The movement to push for diversity in popular media has often been disregarded as impossible, or foolish at best. Now, that belief is completely outdated.

With major blockbusters like “Black Panther” entering the spotlight and reaping success, increasing racial representation is a completely feasible and important shift in the American film industry.

Most students, regardless of age, learn by example. Seeing minorities in theatres has a beneficial effect on students who feel that race limits their futures.

In fact, seeing their cultures being celebrated in the public eye encourages and inspires students to achieve goals that seem out of reach, and maintain a higher self-esteem.

Exposure to people of color in recent major films like “Crazy Rich Asians” sets a precedent in the entertainment industry’s path to extend roles and jobs towards diverse individuals. Previously, the main excuse by Hollywood producers to exclude people of color from popular films was that those movies would not draw crowds nor profit.

The success behind “Crazy Rich Asians” has not only proved that stigma wrong, but it also has encouraged the same producers to find value in racial inclusion and to begin to form diverse casts.

This value shift isn’t just restricted to the movie screen. The desire for more multicultural representation has surged amongst younger generations.

As a result, large media companies are supplying the demand for multiculturality in their shows and films. In general, movies on Netflix and less prominent private film companies have made an effort to include more people of color in their casts, and audiences are in full support. A popular example would be the Netflix film “To All the Boys I’ve Loved Before,” which features an Asian girl as the main character.

These films are gaining notoriety for all the right reasons, providing characters that are not restricted within racial archetypes and stereotypes.

Rather than ethnicity being the basis for a character’s personality, these characters are viewed as unique individuals.

Even with all of these advancements, some may argue that representation in this films are shallow and don’t actually contribute to the effort towards greater racial quality. But early exposure to these films is essential. Media is one of the main ways that people are affected in terms of self-image. Forming these positive images of minorities can be helpful to equate diversity with normalcy, and that these differences are important.

Especially in the United States, where many minorities make up a lower percentage of the population, for people are not accustomed to other cultures, it can give them an opportunity to see a new perspective. It increases empathy, showing that everyone essentially shares the same aspirations and struggles in life.
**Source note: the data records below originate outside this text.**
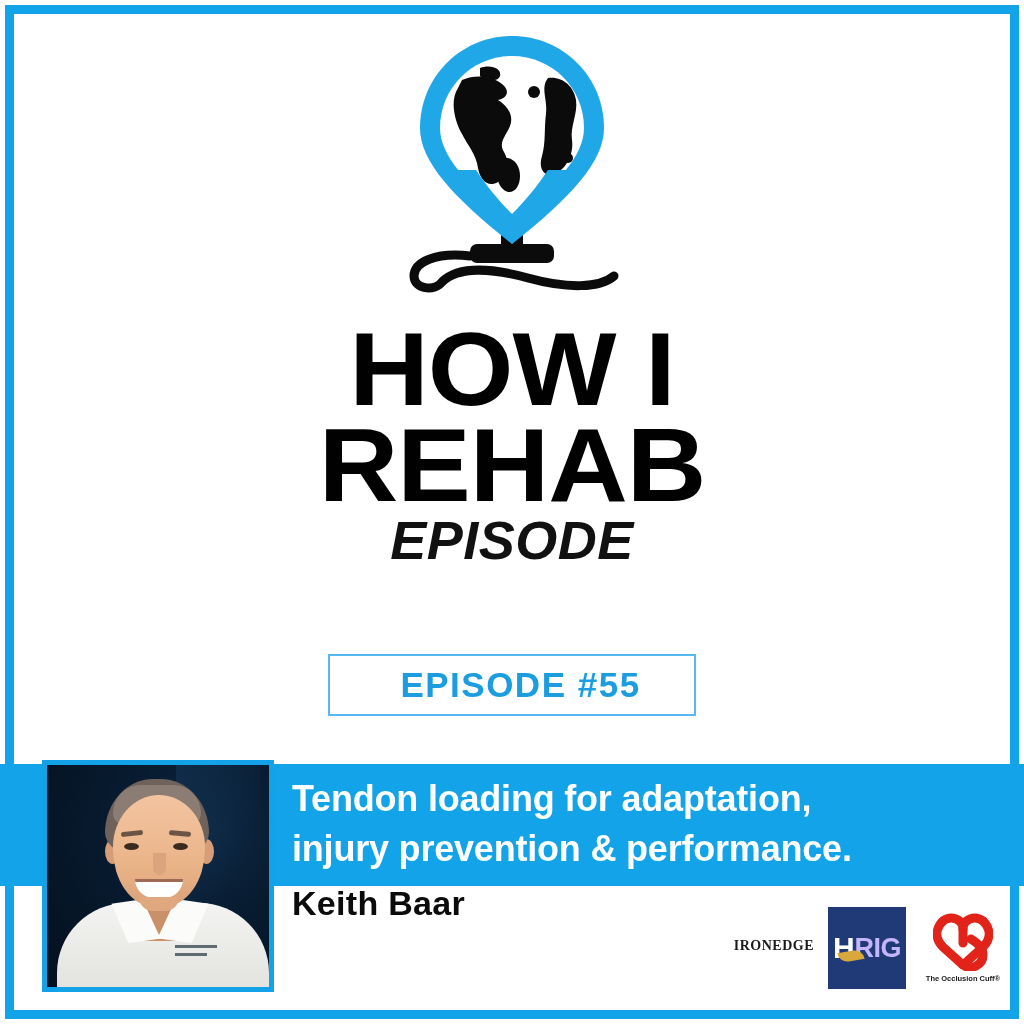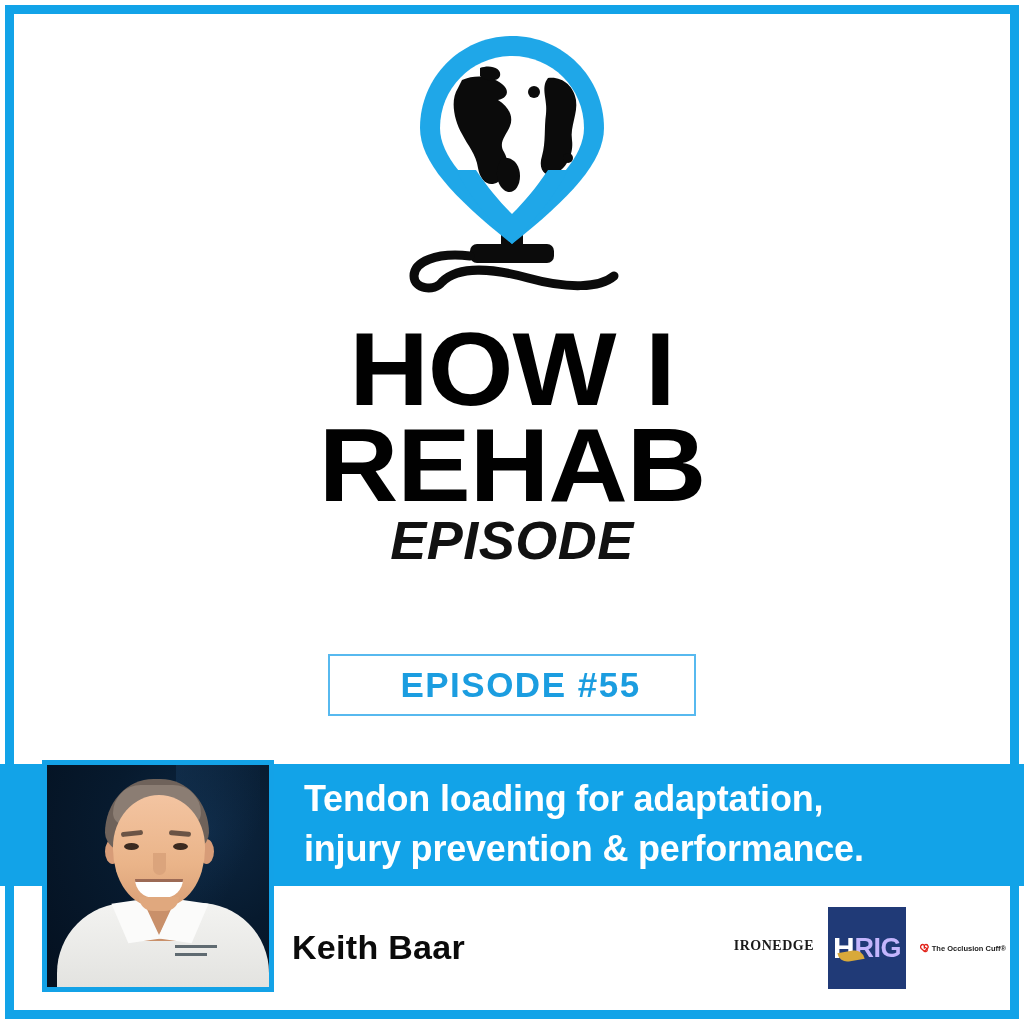--- a/index.html
+++ b/index.html
@@ -119,7 +119,6 @@
     left: 292px;
     top: 10px;
     width: 700px;
-    margin-left: 12px;
   }
   .title-text .tl {
     display: block;

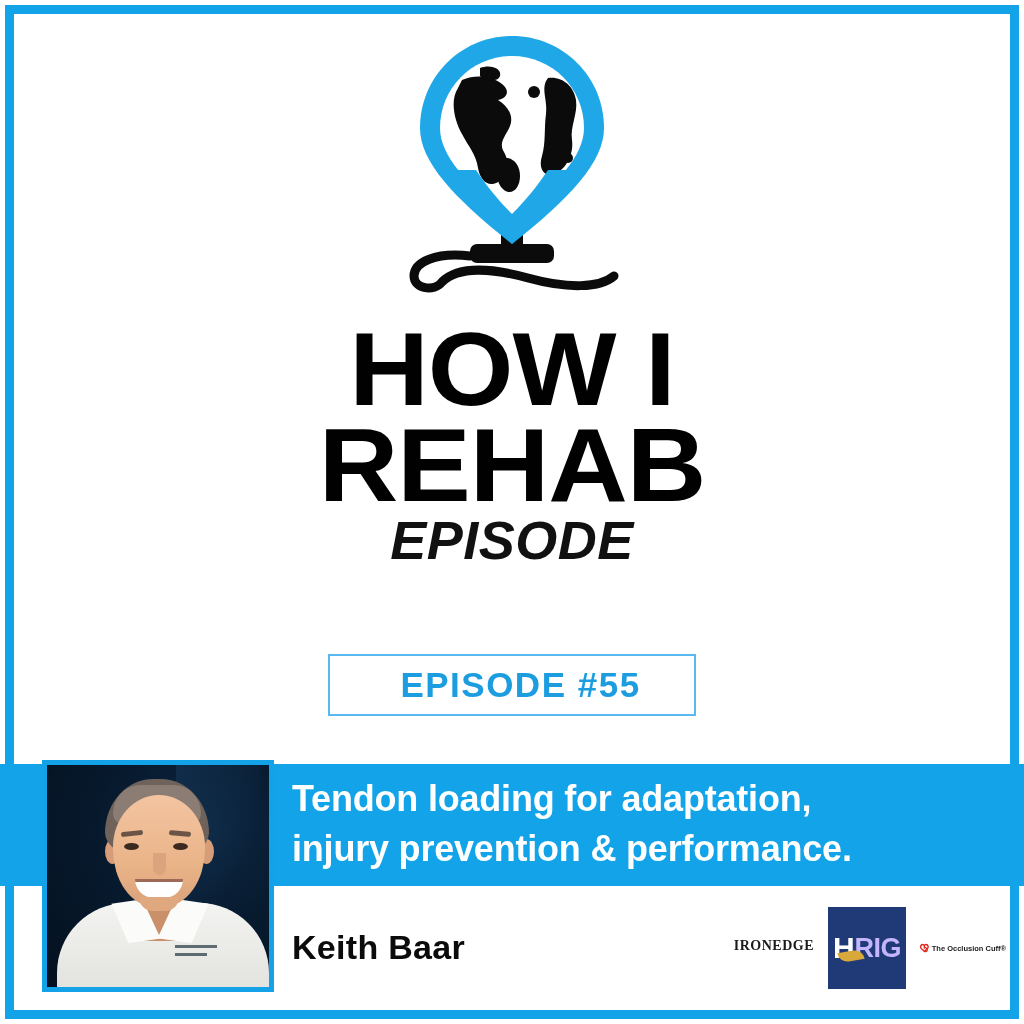--- a/index.html
+++ b/index.html
@@ -247,7 +247,7 @@
   .guest-name {
     position: absolute;
     left: 292px;
-    top: 928px;
+    top: 884px;
     font-family: "Liberation Sans", sans-serif;
     font-weight: bold;
     font-size: 34px;

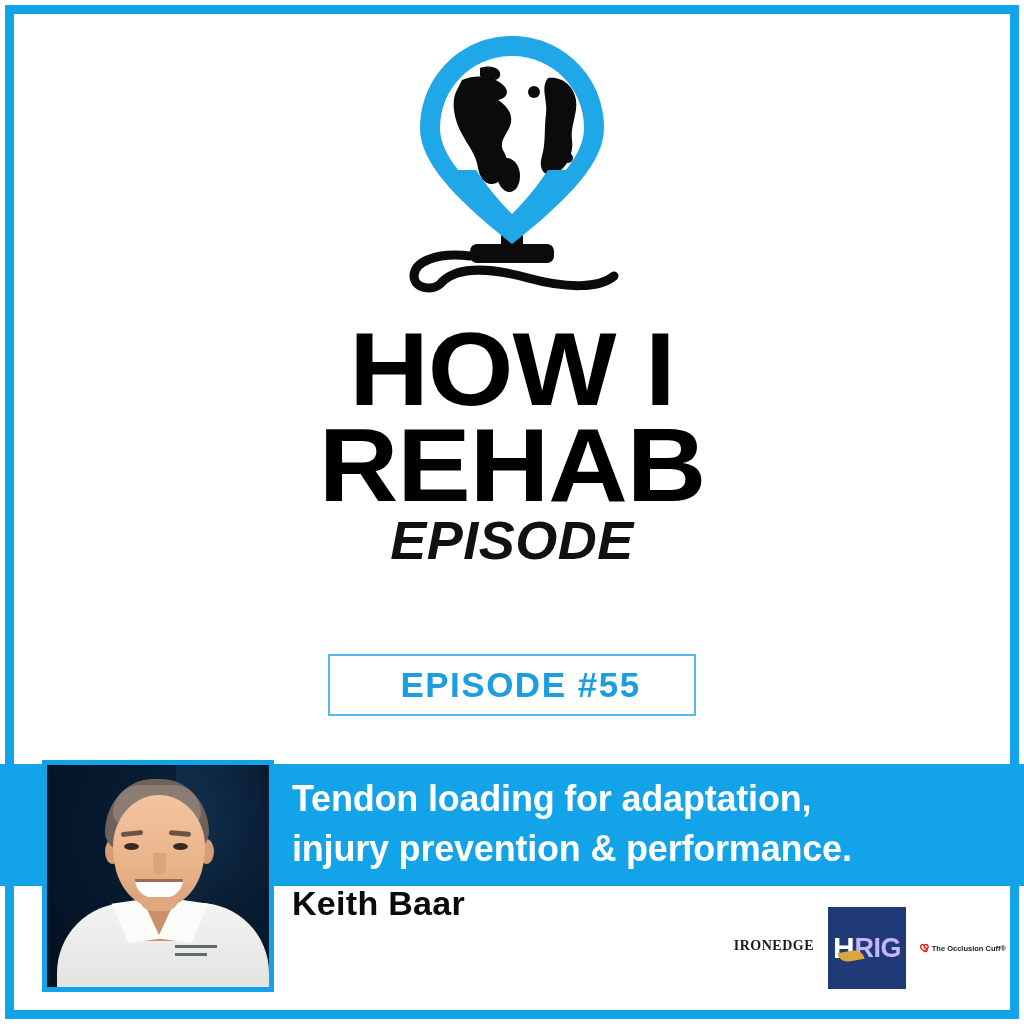--- a/index.html
+++ b/index.html
@@ -309,7 +309,7 @@
   .sp-occ {
     width: 86px; height: 92px;
     display: flex;
-    flex-direction: row;
+    flex-direction: column;
     align-items: center;
     justify-content: center;
     gap: 3px;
The focus of these movies have been on promoting Asian representation in the media, but the films have also had an influence on other crowds as well. Just as “Coco” received a positive response from all audiences, regardless of ethnic descent, “Crazy Rich Asians” have inspired all people of color through the simple concept of minorities being part of major motion pictures.

Many students might believe that they don’t have a voice to create change.  But the call for diversity in media comes from everyone.

In order to ensure that our media reflects our reality, audiences must not be passive, and actively demand more diverse films.